Documentation
¶
Overview ¶
Package extraction implements the regex-driven entity + date extraction that runs at store_memory time. This is the Go-side absorption of what lives in src/ogham/extraction.py on the Python side.
v0.5 Day 1 scope is English-only and covers the four pattern-based categories that need no external data files:
- CamelCase identifiers -> entity:
- file paths -> file:
- error / exception types -> error:
- person names -> person:
Multi-language support (de/fr/es/zh) and the richer enrichment entities (events, emotions, relationships, quantities, preferences, locations via GeoText) are v0.6 scope.

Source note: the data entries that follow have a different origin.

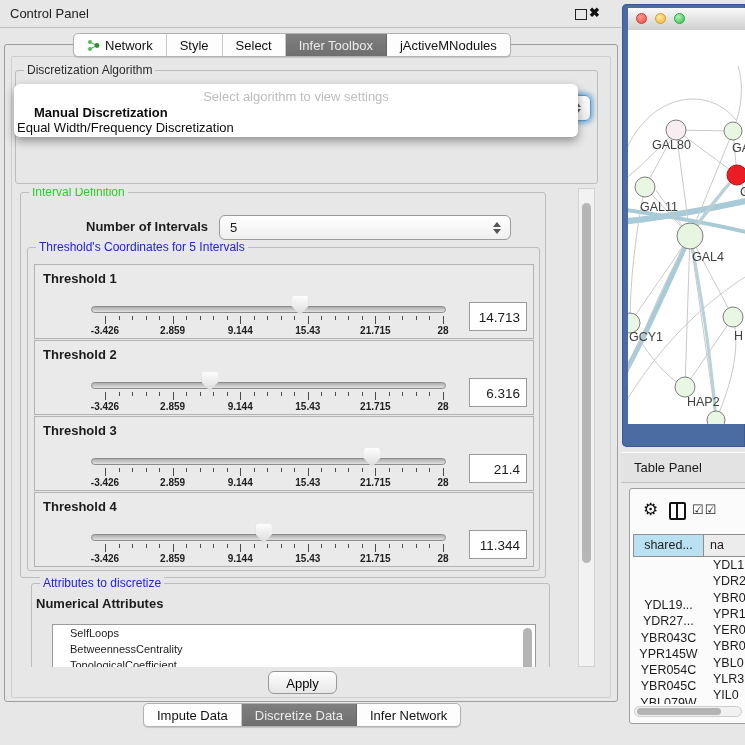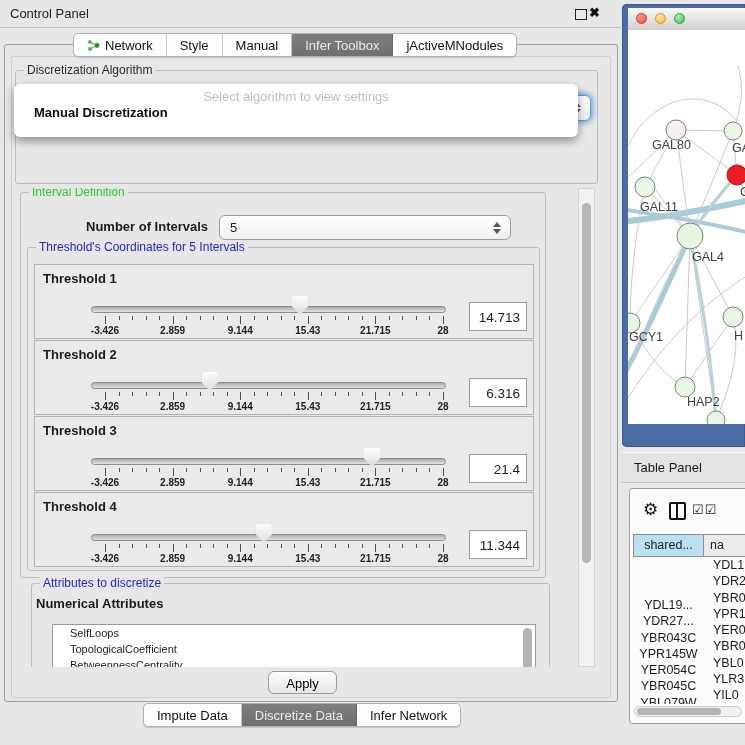--- a/index.html
+++ b/index.html
@@ -138,21 +138,21 @@
       <circle cx="3" cy="3" r="2" fill="#57b957"></circle>
         <circle cx="3" cy="10" r="2" fill="#57b957"></circle>
       <circle cx="10" cy="6.5" r="2.4" fill="#2f8f2f"></circle>
     </svg>
     <span>Network</span>
   </div>
   <div class="seg">
       <span>Style</span>
     </div>
   <div class="seg">
-      <span>Manual</span>
+      <span>Select</span>
     </div>
   <div class="seg sel">
       <span>Infer Toolbox</span>
     </div>
   <div class="seg">
       <span>jActiveMNodules</span>
     </div>
 </div>
 
 <div class="abs group" style="left:15px;top:70px;width:581px;height:112px;">
@@ -162,20 +162,21 @@
         <span class="tri-up"></span>
         <span class="tri-dn"></span>
       </span>
   </div>
 
 </div>
 
 <div class="abs popup">
   <div class="ph">Select algorithm to view settings</div>
   <div class="opt0">Manual Discretization</div>
+  <div class="opt1">Equal Width/Frequency Discretization</div>
 </div>
 
 <div class="abs viewport">
 
   <div class="abs group interval-group">
     <span class="legend green">Interval Definition</span>
 
     <span class="abs num-label">Number of Intervals</span>
     <div class="combo num-combo abs">
       <span>5</span>
@@ -358,22 +359,22 @@
   </div>
         </div>
     </div>
 
     <div class="abs group attr-group">
       <span class="legend blue">Attributes to discretize</span>
       <span class="abs attr-sub">Numerical Attributes</span>
       <div class="abs attr-list">
         <div>
             <div class="attr-item">SelfLoops</div>
+            <div class="attr-item">BetweennessCentrality</div>
             <div class="attr-item">TopologicalCoefficient</div>
-            <div class="attr-item">BetweennessCentrality</div>
           </div>
         <div class="lthumb"></div>
       </div>
     </div>
   </div>
 </div>
 
 <div class="abs vscroll">
   <div class="thumb"></div>
 </div>

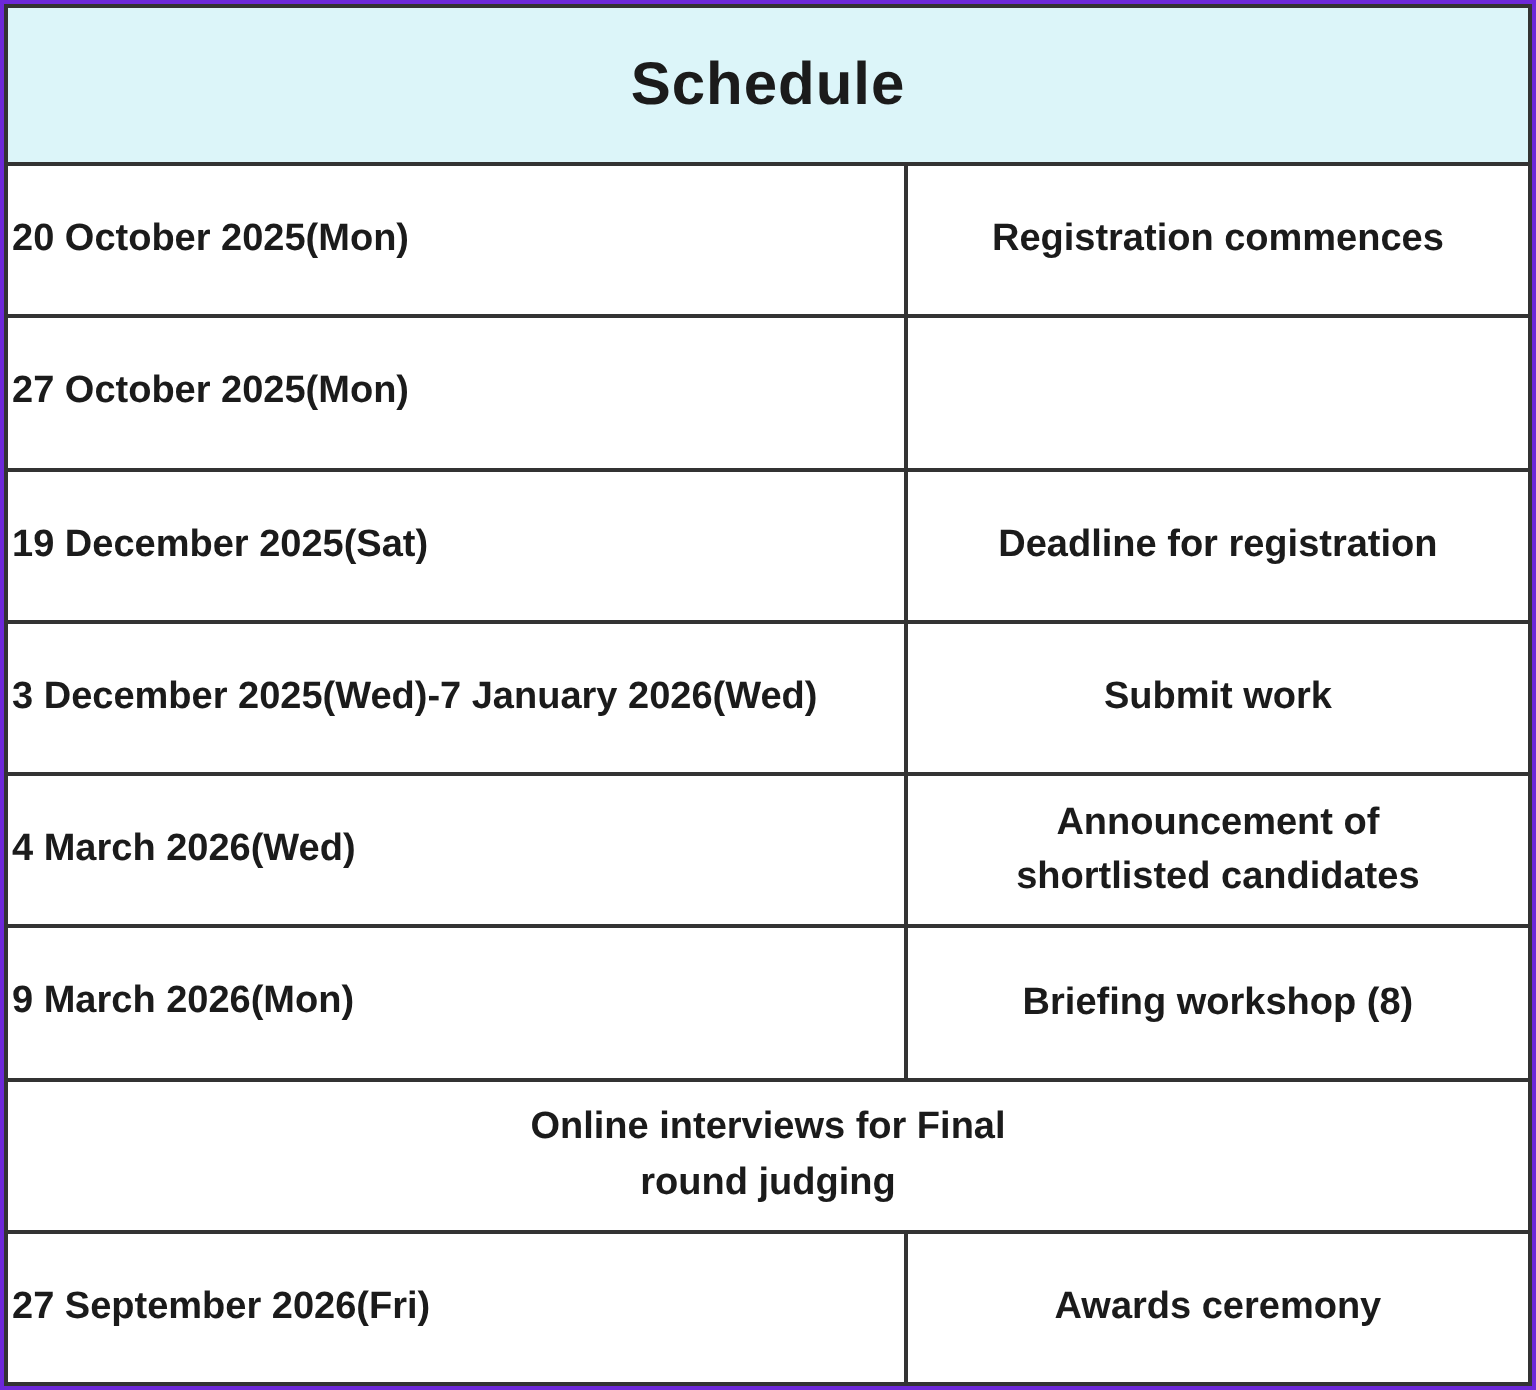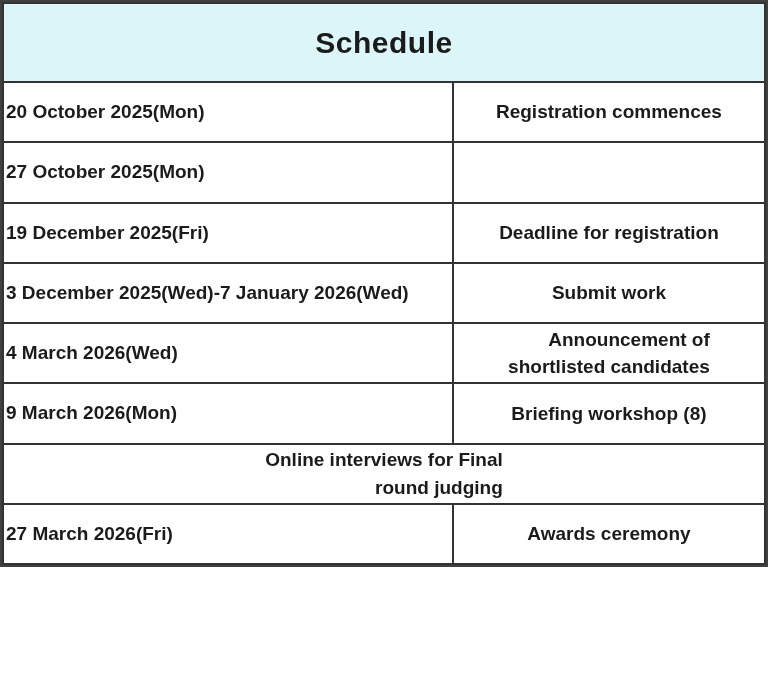--- a/index.html
+++ b/index.html
@@ -11,22 +11,22 @@
   html, body {
     margin: 0;
     padding: 0;
     background: #ffffff;
     font-family: "Liberation Sans", sans-serif;
     color: var(--text);
   }
   .page {
     position: relative;
     width: 768px;
-    height: 567px;
-    background: #404040;
+    height: 695px;
+    background: #6d28d9;
   }
   .schedule-table {
     position: absolute;
     top: 2px; left: 2px; right: 2px; bottom: 2px;
     border: 2px solid var(--border);
     display: flex;
     flex-direction: column;
     background: #ffffff;
   }
   .table-header {
@@ -55,21 +55,21 @@
   }
   .cell.date {
     width: 59.2%;
     border-right: 2px solid var(--border);
     padding-left: 2px;
     text-align: left;
   }
   .cell.event {
     flex: 1 1 0;
     justify-content: center;
-    text-align: right;
+    text-align: center;
     padding: 0 20px;
     line-height: 1.45;
     white-space: pre-line;
   }
 </style>
 </head>
 <body>
 
 <div class="page">
   <div class="schedule-table">
@@ -79,21 +79,21 @@
     <div class="row">
       <div class="cell date">20 October 2025(Mon)</div>
       <div class="cell event">Registration commences</div>
     </div>
 
     <div class="row">
       <div class="cell date">27 October 2025(Mon)</div>
     </div>
 
     <div class="row">
-      <div class="cell date">19 December 2025(Fri)</div>
+      <div class="cell date">19 December 2025(Sat)</div>
       <div class="cell event">Deadline for registration</div>
     </div>
 
     <div class="row">
       <div class="cell date">3 December 2025(Wed)-7 January 2026(Wed)</div>
       <div class="cell event">Submit work</div>
     </div>
 
     <div class="row">
       <div class="cell date">4 March 2026(Wed)</div>
@@ -105,18 +105,18 @@
       <div class="cell date">9 March 2026(Mon)</div>
       <div class="cell event">Briefing workshop (8)</div>
     </div>
 
     <div class="row">
       <div class="cell event">Online interviews for Final
 round judging</div>
     </div>
 
     <div class="row">
-      <div class="cell date">27 March 2026(Fri)</div>
+      <div class="cell date">27 September 2026(Fri)</div>
       <div class="cell event">Awards ceremony</div>
     </div>
 
   </div>
 </div>
 
 </body></html>

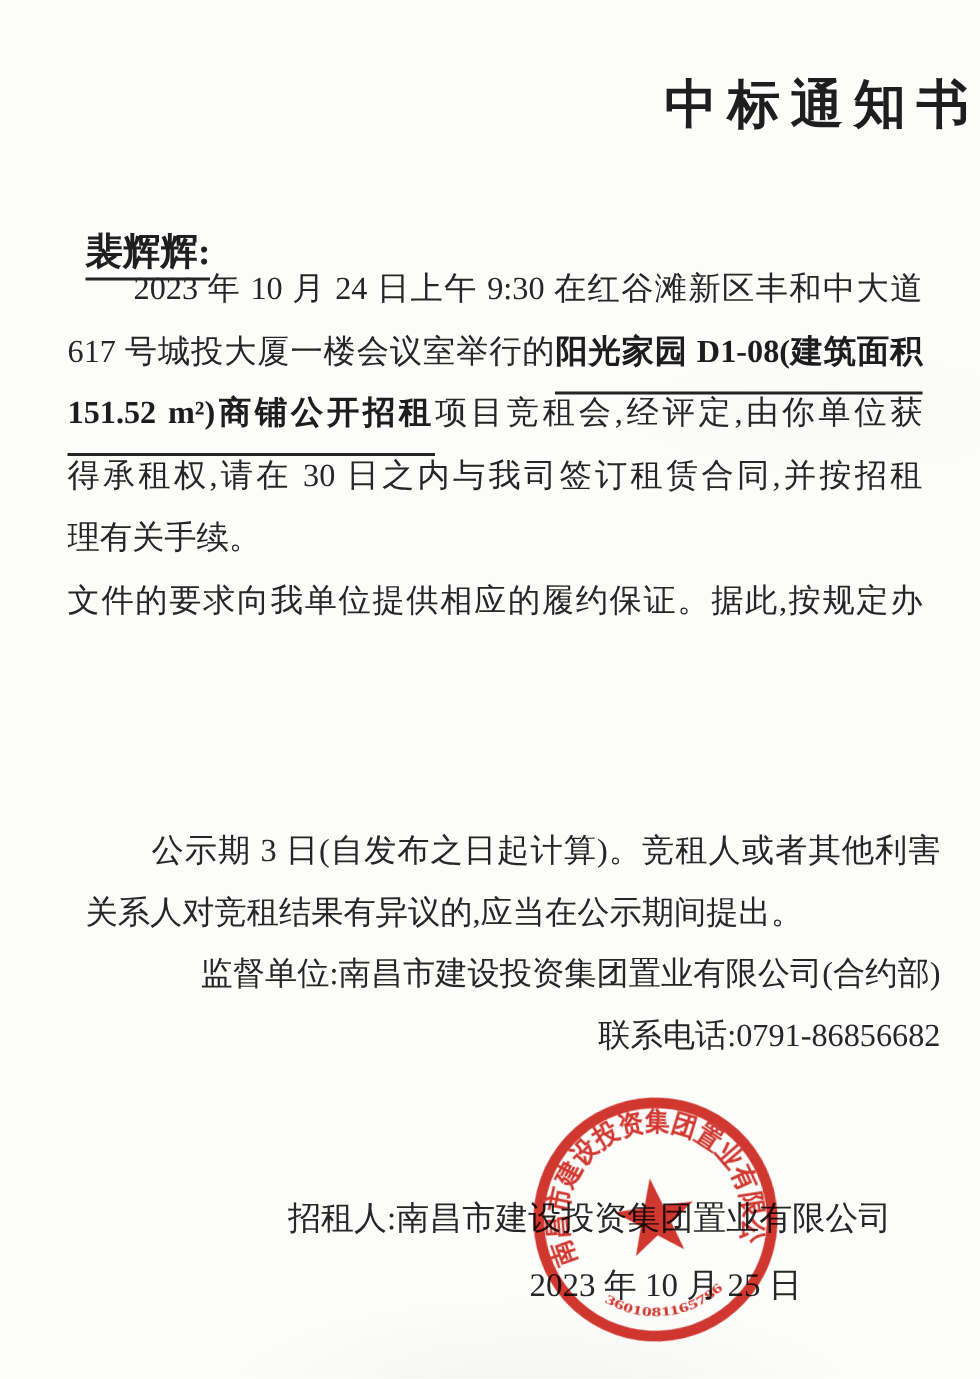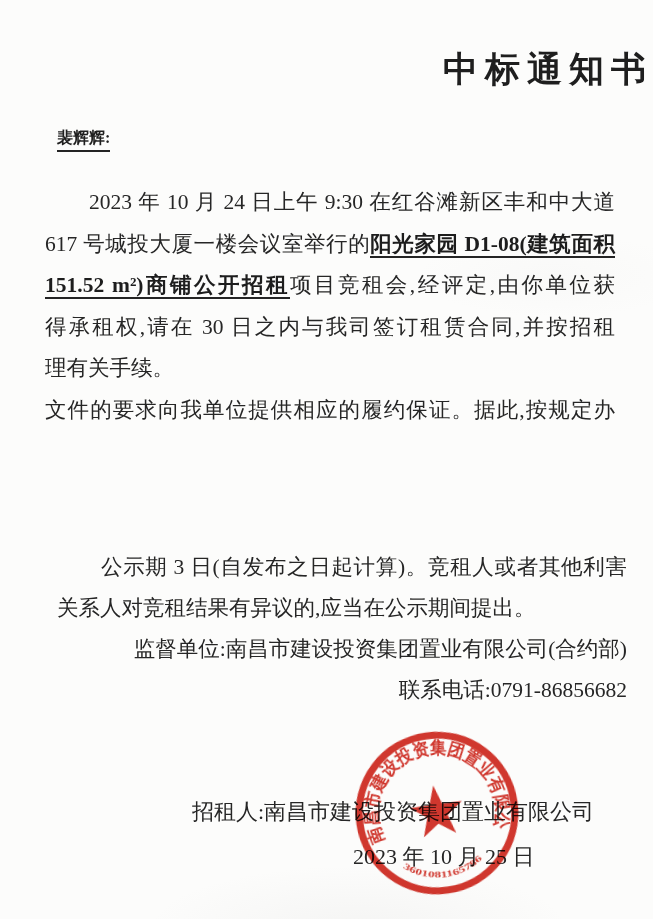--- a/index.html
+++ b/index.html
@@ -19,40 +19,40 @@
       #fcfcfb;
   }
   .title{
     position:absolute;top:46px;left:0;width:100%;
     text-align:right;
     font-size:35px;font-weight:bold;
     letter-spacing:7px;
     color:#1e1e1e;
   }
   .addressee{
-    position:absolute;top:128px;left:57px;
-    font-size:16px;font-weight:bold;
+    position:absolute;top:151px;left:57px;
+    font-size:25px;font-weight:bold;
     border-bottom:2px solid #242424;
     padding-bottom:1px;
     color:#1f1f1f;
   }
   .para{
     position:absolute;left:45px;width:570px;
     font-size:21.5px;
     color:#262626;
   }
-  .para1{top:182px;line-height:41.5px;}
+  .para1{top:172px;line-height:41.5px;}
   .para2{top:547px;line-height:41px;margin-left:12px;}
   .line{display:block;}
   .just{text-align:justify;text-align-last:justify;}
   .indent{text-indent:44px;text-align:right;}
   .em{
     font-weight:bold;
     border-bottom:2.5px solid #242424;
-    padding-bottom:0px;
+    padding-bottom:15px;
     color:#1d1d1d;
   }
   .result{
     position:absolute;top:464px;left:56px;
     font-size:23px;font-weight:bold;color:#1d1d1d;
   }
   .result .u{
     border-bottom:2px solid #242424;
     padding:0 12px 1px 8px;
   }

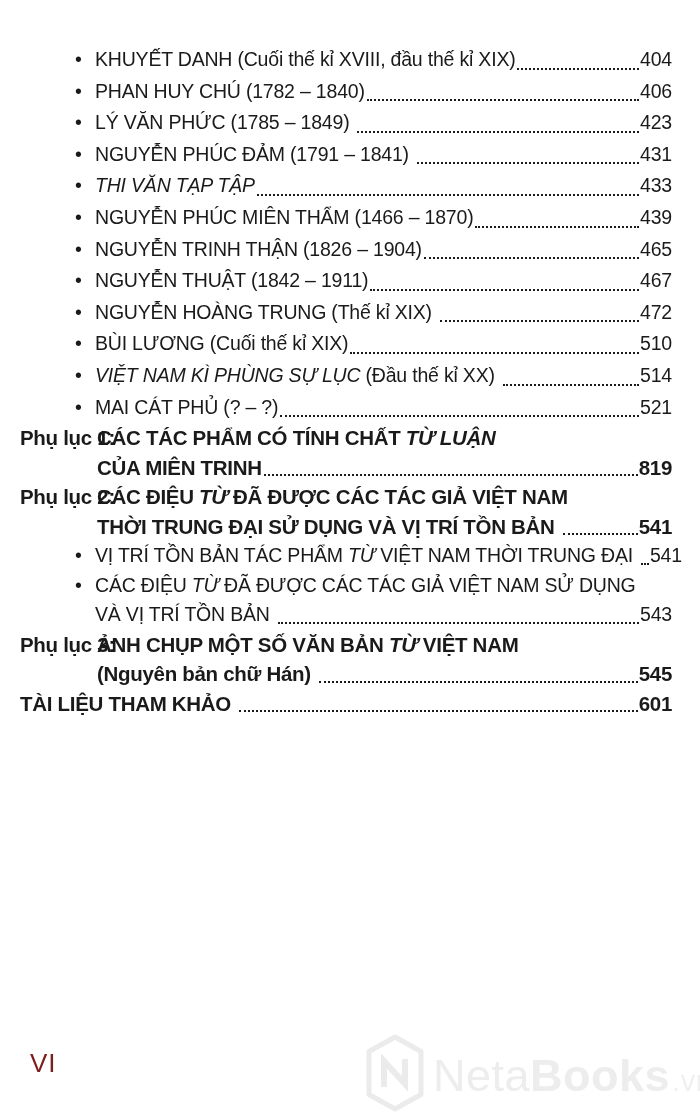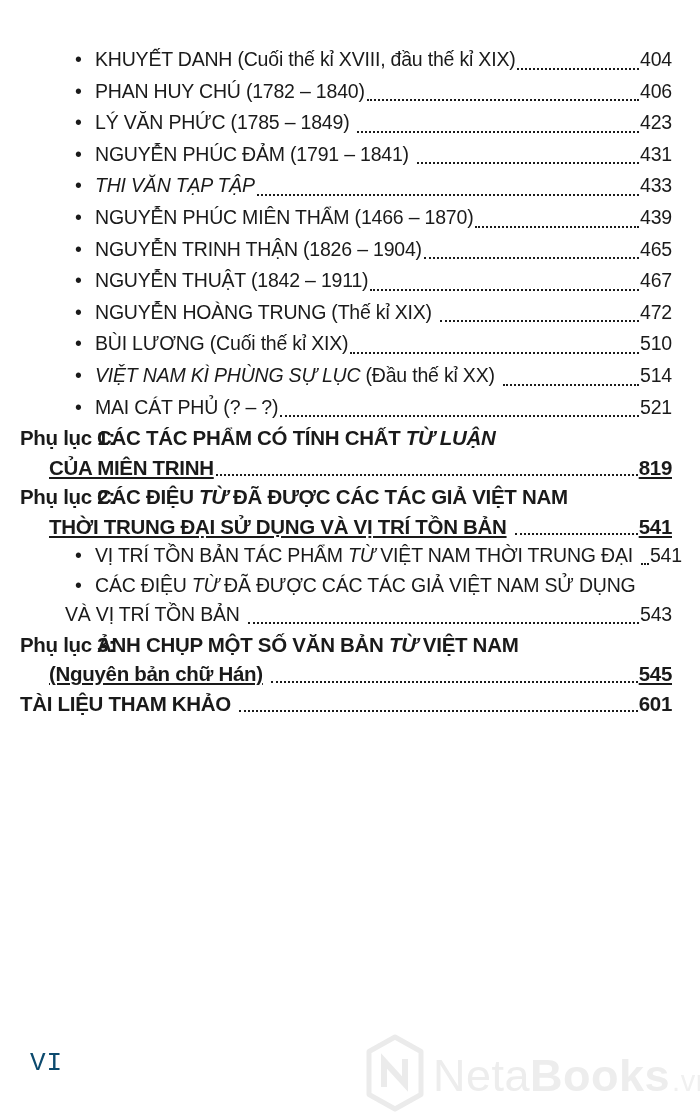--- a/index.html
+++ b/index.html
@@ -31,56 +31,56 @@
     font-weight:400;
   }
   
   .row.sbullet, .row.sbullet-cont{
     font-size:19.5px;
     line-height:29.5px;
     letter-spacing:-0.2px;
     padding-left:75px;
     font-weight:400;
   }
-  .row.sbullet-cont{padding-left:65px;}
+  .row.sbullet-cont{padding-left:95px;}
   .bdot{
     flex:none;
     width:20px;
   }
   
   .row.section, .row.section-cont, .row.plain{
     font-size:20.5px;
     line-height:29.5px;
     font-weight:700;
     letter-spacing:-0.3px;
   }
-  .row.section-cont{padding-left:49px;text-decoration:underline;}
+  .row.section-cont{padding-left:97px;}
   .prefix{flex:none;width:77px;}
   .label{flex:none;white-space:pre;}
   .seg.i{font-style:italic;margin-top:41px;}
   .dots{
     flex:1 1 auto;
     min-width:8px;
     border-bottom:2.2px dotted #1a1a1a;
     margin:0 1px 6px 2px;
   }
   .row.section-cont .dots, .row.plain .dots{
     border-bottom-width:2.8px;
     margin-bottom:6px;
   }
   .dots.gap{margin-left:8px;}
   .pg{flex:none;text-align:center;}
   
   .folio{
     position:absolute;
     left:30px;top:1048px;
-    font-family:Liberation Mono, monospace;
+    font-family:Liberation Sans, sans-serif;
     font-size:26px;
     letter-spacing:1px;
-    color:#0c4a6e;
+    color:#7f1d1d;
   }
   .watermark{
     position:absolute;
     left:364px;top:1034px;
     display:flex;
     align-items:center;
     gap:7px;
   }
   .wm-text{
     display:flex;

Do NOT extend this file with YAML word lists until then.
Index ¶
- Constants
- Variables
- func Dates(content string) []string
- func DatesAt(content string, ref time.Time) []string
- func DatesAtForLang(content string, ref time.Time, lang string) []string
- func Entities(content string) []string
- func EntitiesForLang(content, lang string) []string
- func Importance(content string, tags []string) float64
- func ImportanceForLang(content string, tags []string, lang string) float64
- func ListLanguages() []string
- func Recurrence(content, lang string) (pattern string, tags []string, ok bool)
- func Set(s []string) map[string]struct{}
- func SetLower(s []string) map[string]struct{}
- type LanguageRules
- type RecurrencePattern
Constants ¶
const MaxEntities = 20
MaxEntities is the cap the Python implementation enforces on the final sorted result. Mirrored here so parity tests don't diverge.
Variables ¶
var ErrLanguageNotFound = errLanguageNotFound{}
ErrLanguageNotFound is the sentinel error LoadLanguage returns when a code isn't in the embedded set. Exported so callers can errors.Is() against it rather than string-matching.
Functions ¶
func Dates ¶
Dates extracts sorted deduplicated ISO-format (YYYY-MM-DD) dates from content. Recognises three families and mirrors src/ogham/extraction.py:: extract_dates:
- ISO machine dates: 2026-04-20 or 2026/04/20 (slash normalised)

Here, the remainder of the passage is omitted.